I wrote this back in the stone ages too, but it's my absolute favorite of my poems. I don't know why I like it so much, it was just kind of... fun, I guess.

Ok, I've polished it a little. Not as much as the first one I did! ^_^

It’s a…what?

The newsboy shouted through out the town
Extra! Extra! Tis doom we’re all bound!
Women would screamed and hide in their hut
There it goes! It’s a…what?
Men shouted; it was time for people to go
Packed ‘em up, wrapped and tied in bow
The cows were frightened; they gave a cowardly ‘moo’
Wait! There it is! No! It ate…who?
All of the people had scattered,
The town was shattered
The horses were gone, and the fierce grizzly bear
What did you say? It’s headed…where?
Everyone worried, the people despaired
The only love left was a self-care.
To their beloved home, everyone cried good-bye
Huh? What’s that? It’s here because why?
Now they’re all gone, I’m the last one here
These simple people shed their final tear
I regret that I’m dying, since it’s coming my way
I’ll tell you what it is
It’s a…It’s a…
CHOMP

Mistakes

I wrote this poem a LONG time ago... It isn't edited, polished, done over or nothin' this is exactly how it was back in fourth grade when I wrote it:

Mistakes
Everyone makes mistakes,
That’s what I’ve been told,
No one’s always fully awake,
Neither young nor old
Sometimes I realize the things I’ve done,
But by then it is too late,
I hide and cower and try to run,
And it’s myself I hate
At least I know I’ll learn,
I know that I can try
I can fight this feeling of concern
I’ll get there by and by
So why do I feel so bad?
Is there anything I can do,
Too get over why I’m sad
And begin the day anew?

Wednesday, November 26, 2008

Pixie Poetry

Since a young age I've been something of a poet. So I decided, why not make a blog for my work> (Okay, so I really just wanted an excuse to have another blog. Sue me.)

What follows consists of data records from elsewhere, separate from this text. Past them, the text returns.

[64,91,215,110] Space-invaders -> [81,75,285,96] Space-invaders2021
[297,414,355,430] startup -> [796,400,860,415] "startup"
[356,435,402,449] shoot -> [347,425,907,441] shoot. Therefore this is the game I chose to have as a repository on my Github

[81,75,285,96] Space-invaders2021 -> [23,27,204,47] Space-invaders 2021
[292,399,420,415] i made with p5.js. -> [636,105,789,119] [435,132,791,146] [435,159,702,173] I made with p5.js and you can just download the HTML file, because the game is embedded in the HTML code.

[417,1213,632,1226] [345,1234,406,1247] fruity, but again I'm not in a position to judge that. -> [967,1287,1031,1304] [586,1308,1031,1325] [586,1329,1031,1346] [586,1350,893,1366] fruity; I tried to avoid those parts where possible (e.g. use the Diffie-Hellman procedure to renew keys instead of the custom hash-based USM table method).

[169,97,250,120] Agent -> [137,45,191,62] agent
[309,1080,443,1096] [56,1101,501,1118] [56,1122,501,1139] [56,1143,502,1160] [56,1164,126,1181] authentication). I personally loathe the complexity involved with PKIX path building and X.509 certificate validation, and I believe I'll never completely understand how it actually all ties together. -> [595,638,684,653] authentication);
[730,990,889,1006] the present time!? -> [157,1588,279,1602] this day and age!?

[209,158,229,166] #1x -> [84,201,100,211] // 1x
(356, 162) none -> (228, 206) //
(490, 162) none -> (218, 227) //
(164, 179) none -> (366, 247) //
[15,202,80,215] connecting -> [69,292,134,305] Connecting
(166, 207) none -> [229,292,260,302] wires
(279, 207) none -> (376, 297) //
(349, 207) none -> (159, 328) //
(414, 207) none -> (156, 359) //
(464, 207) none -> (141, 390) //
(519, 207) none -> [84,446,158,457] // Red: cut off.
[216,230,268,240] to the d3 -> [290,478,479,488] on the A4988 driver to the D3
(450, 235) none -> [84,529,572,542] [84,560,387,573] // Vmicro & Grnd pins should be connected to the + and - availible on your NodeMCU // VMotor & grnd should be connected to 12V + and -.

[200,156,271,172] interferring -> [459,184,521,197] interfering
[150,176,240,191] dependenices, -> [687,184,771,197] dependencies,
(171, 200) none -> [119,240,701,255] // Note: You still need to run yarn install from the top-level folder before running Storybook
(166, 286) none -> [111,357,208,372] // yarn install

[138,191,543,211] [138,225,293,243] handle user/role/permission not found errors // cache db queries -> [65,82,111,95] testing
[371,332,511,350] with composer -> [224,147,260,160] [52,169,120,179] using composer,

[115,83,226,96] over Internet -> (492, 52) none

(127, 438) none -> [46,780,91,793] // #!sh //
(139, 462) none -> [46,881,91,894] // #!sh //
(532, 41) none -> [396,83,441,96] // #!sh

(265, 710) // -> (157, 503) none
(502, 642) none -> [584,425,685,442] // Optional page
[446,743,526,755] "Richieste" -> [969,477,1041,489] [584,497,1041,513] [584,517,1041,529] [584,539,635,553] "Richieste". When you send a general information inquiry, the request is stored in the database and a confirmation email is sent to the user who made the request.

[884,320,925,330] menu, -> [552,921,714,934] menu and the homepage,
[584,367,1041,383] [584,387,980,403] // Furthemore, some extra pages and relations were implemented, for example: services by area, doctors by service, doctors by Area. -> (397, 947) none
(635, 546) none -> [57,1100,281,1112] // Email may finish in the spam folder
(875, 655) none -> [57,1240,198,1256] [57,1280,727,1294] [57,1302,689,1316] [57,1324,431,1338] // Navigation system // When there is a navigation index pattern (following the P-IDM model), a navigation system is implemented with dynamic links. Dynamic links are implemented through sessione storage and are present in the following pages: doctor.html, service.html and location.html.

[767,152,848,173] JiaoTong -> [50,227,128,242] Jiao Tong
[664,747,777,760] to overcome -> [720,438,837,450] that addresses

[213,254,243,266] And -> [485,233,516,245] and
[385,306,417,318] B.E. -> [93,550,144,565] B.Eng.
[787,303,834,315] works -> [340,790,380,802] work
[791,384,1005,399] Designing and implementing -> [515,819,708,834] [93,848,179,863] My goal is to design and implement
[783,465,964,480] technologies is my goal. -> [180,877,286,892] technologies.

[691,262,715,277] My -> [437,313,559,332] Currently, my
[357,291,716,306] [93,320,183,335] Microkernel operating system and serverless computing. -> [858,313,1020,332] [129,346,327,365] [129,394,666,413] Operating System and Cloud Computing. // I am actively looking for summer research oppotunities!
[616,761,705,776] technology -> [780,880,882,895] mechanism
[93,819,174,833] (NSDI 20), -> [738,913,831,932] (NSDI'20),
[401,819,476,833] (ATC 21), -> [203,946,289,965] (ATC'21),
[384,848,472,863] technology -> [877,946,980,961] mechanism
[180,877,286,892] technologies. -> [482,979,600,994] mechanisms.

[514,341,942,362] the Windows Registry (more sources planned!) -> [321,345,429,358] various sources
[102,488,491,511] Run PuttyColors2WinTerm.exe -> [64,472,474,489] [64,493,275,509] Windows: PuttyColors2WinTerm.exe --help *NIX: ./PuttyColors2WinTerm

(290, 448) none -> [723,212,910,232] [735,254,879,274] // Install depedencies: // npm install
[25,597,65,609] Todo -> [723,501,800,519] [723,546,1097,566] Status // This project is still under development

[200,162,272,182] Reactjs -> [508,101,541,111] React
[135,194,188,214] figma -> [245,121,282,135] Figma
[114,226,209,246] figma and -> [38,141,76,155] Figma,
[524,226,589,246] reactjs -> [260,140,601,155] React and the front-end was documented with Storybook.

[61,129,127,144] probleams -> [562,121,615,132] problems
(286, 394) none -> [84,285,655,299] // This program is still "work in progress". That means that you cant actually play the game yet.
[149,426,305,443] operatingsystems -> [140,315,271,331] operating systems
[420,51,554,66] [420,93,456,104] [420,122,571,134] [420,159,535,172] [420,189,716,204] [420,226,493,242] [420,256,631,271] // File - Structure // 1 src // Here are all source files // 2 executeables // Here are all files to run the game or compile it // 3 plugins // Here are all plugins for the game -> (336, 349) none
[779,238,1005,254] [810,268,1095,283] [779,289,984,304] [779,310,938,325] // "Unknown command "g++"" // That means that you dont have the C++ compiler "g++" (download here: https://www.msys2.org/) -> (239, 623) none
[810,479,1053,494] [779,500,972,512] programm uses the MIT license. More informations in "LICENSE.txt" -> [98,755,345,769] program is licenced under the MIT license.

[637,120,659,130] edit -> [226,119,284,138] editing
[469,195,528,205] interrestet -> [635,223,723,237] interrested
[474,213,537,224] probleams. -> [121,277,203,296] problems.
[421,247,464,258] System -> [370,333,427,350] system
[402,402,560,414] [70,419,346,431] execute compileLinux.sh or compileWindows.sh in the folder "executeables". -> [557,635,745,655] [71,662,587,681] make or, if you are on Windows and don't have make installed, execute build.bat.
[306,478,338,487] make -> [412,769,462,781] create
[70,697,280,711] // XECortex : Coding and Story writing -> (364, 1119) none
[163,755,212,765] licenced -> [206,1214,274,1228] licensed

Okay, here is my first! Have you ever had a time in your life when everything was upside down? You wanted the week to be over, but you had so little time to do so much? That's what this poems about. I wrote it when I was 11, so give me a break:

Time
Time passes with remarkable speed,
too much or too little, rarely what I need
Endless days go by blindingly fast,
as if tomorrow's already the past
Night falls and I drift to sleep,
and perhaps I drift down just to deep
for when I awake, decades have passed
this concept of time I mustn't have grasped
conceited time is neither fair nor kind
as it wrecks and toys with the clock in my mind
this force is brutal and wares me down
I'm ever aware of the wretched ticking sound
will this eternal ticking ever cease?
shall it come to an end, and leave me in peace?
Time is becoming my poison and bane
I feel one day it will drive me insane
I believe this sorrow will remain in my heart
and only at death will we ever part.